▶ [PROBLEM]:
For each line below that contains the string "Create", copy that line.

[Edit difference data]
━━━━━━━━━━━━━━━━━━━━━━━━━━━━━━
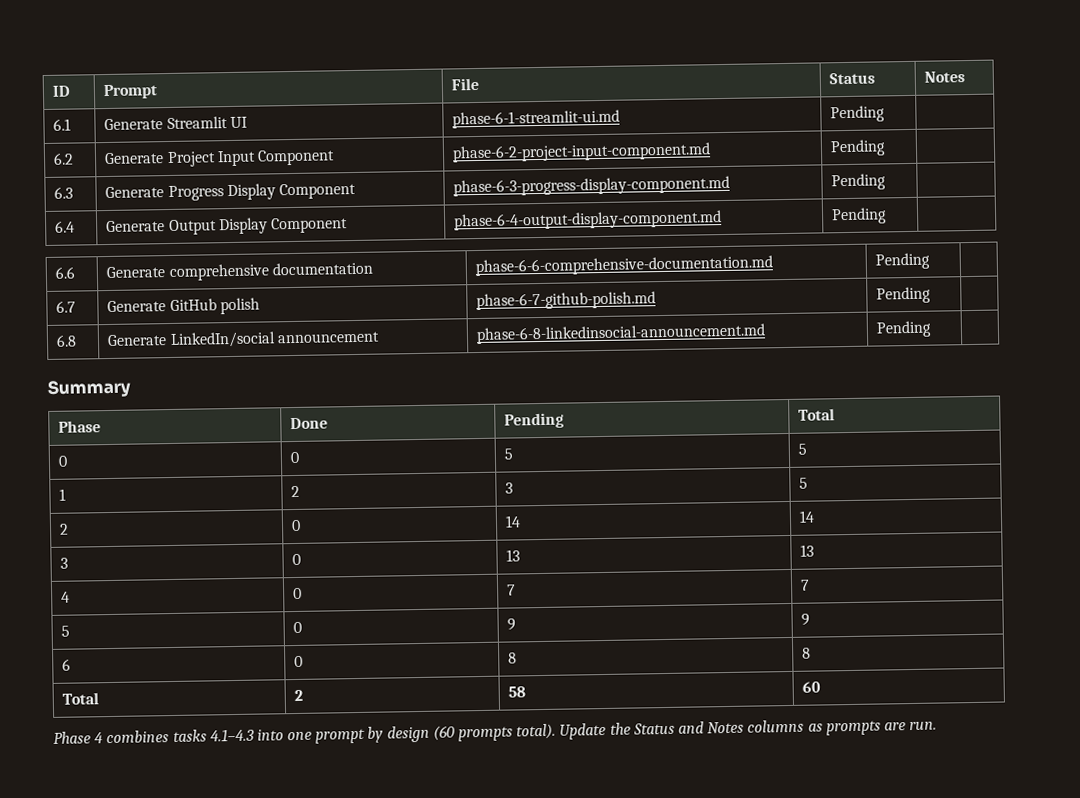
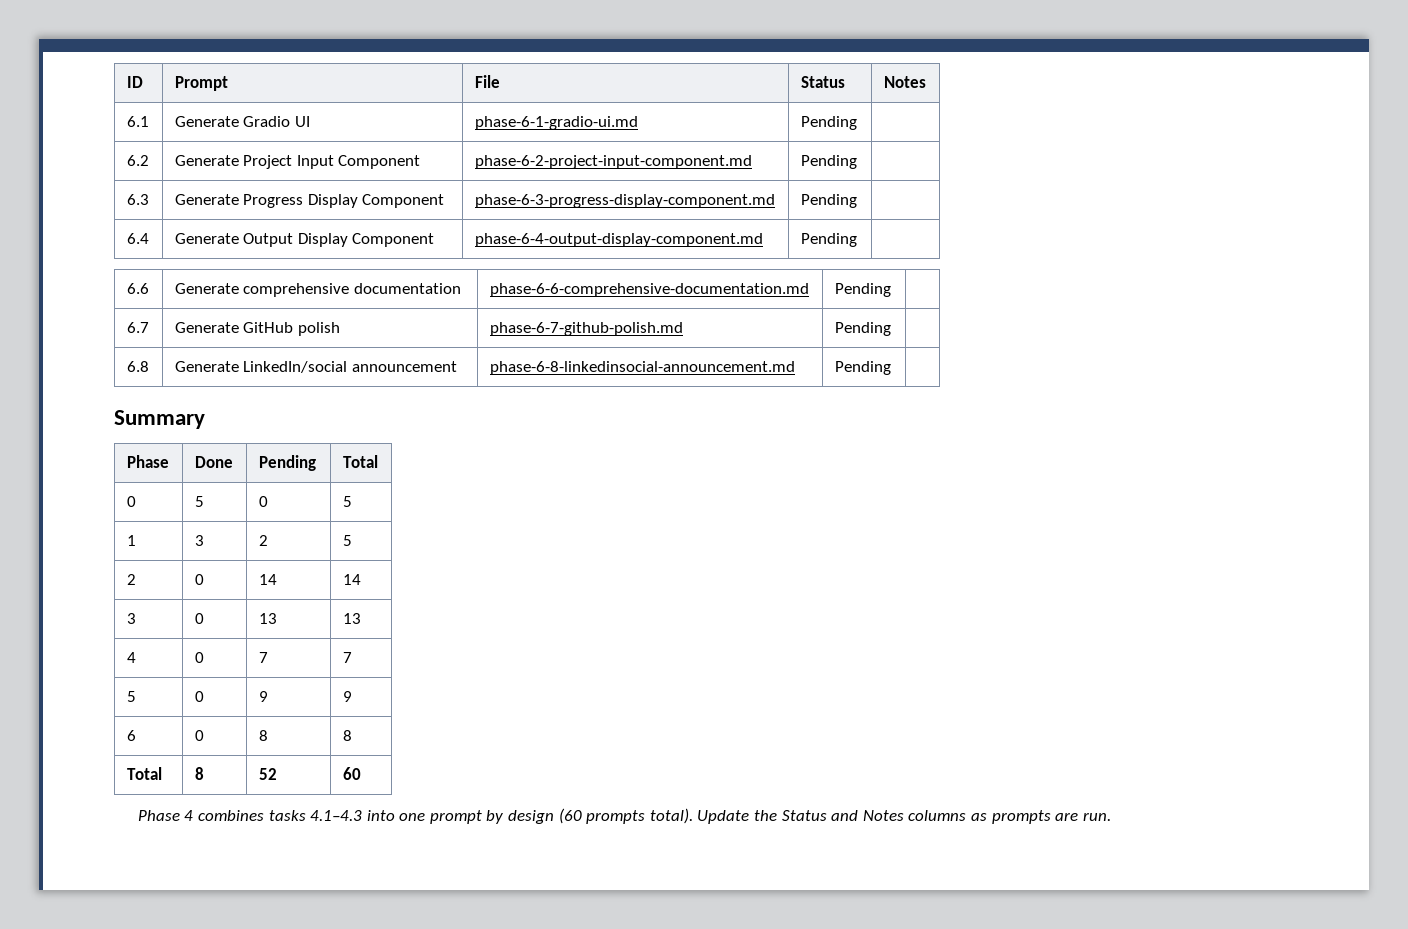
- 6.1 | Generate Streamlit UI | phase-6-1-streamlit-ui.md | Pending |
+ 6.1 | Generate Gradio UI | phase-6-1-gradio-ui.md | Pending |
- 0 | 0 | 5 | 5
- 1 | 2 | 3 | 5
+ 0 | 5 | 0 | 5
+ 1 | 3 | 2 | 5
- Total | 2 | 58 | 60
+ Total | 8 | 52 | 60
━━━━━━━━━━━━━━━━━━━━━━━━━━━━━━
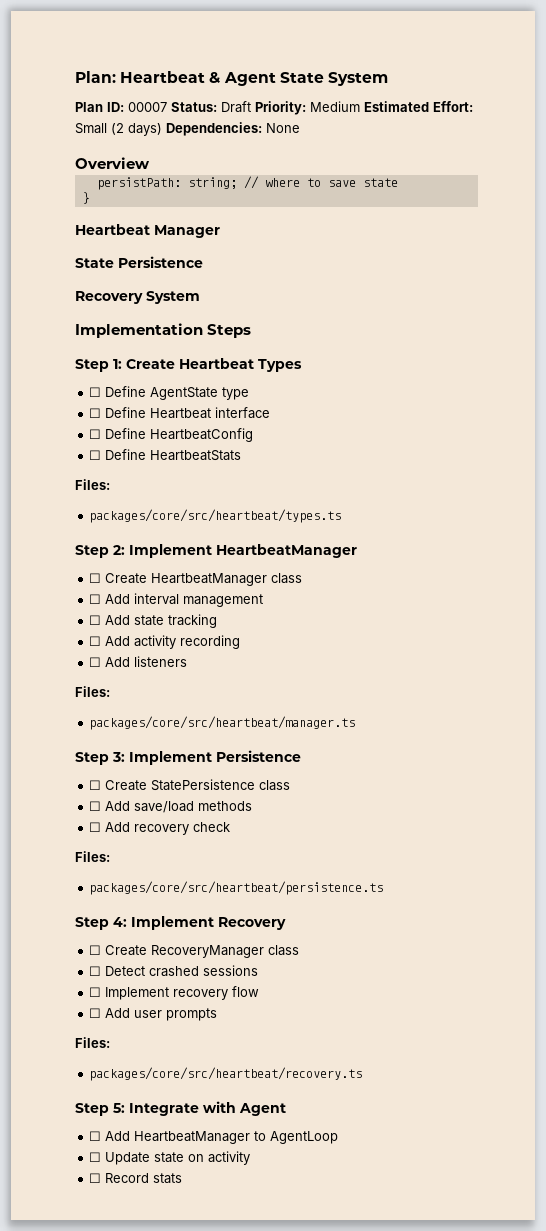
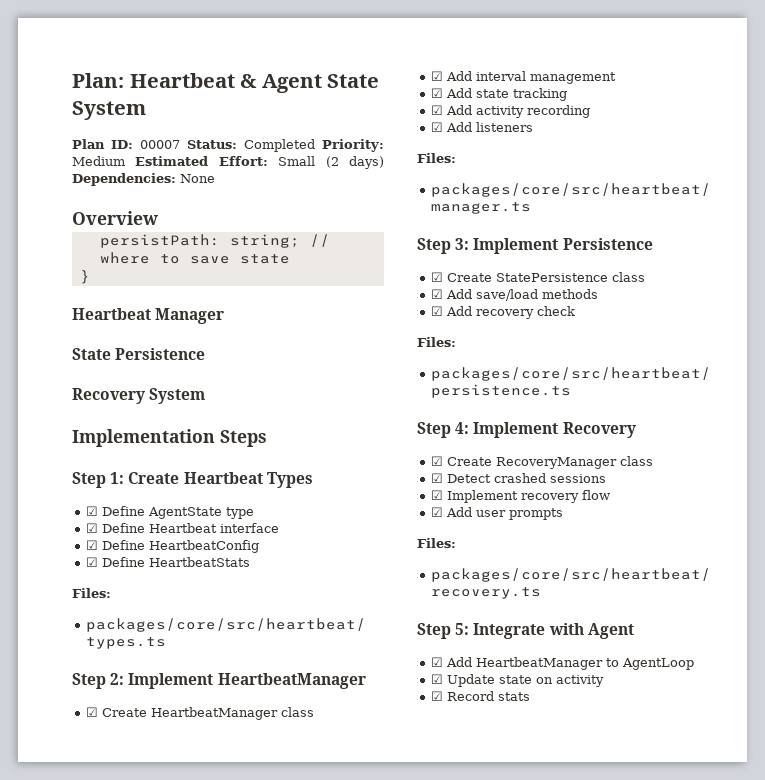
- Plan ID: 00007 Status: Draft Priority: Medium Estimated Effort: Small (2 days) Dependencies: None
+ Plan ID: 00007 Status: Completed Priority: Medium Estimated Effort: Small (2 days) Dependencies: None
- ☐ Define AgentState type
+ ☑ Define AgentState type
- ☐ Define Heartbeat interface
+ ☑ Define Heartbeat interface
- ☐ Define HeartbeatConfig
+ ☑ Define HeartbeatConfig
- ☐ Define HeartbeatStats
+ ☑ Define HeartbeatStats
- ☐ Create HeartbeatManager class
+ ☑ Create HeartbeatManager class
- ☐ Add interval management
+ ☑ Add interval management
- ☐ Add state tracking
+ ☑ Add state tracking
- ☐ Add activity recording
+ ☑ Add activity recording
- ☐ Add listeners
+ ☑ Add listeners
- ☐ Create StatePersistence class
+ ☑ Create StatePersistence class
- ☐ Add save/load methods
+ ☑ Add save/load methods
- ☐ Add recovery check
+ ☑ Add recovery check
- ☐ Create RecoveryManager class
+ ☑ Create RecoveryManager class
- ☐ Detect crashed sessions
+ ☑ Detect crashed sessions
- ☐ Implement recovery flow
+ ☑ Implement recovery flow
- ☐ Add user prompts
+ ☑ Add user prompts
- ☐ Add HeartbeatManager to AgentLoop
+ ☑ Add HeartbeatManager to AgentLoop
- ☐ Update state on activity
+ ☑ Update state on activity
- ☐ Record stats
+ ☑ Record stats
━━━━━━━━━━━━━━━━━━━━━━━━━━━━━━
▶ [RESPONSE AREA]:
- ☐ Create HeartbeatManager class
+ ☑ Create HeartbeatManager class
- ☐ Create StatePersistence class
+ ☑ Create StatePersistence class
- ☐ Create RecoveryManager class
+ ☑ Create RecoveryManager class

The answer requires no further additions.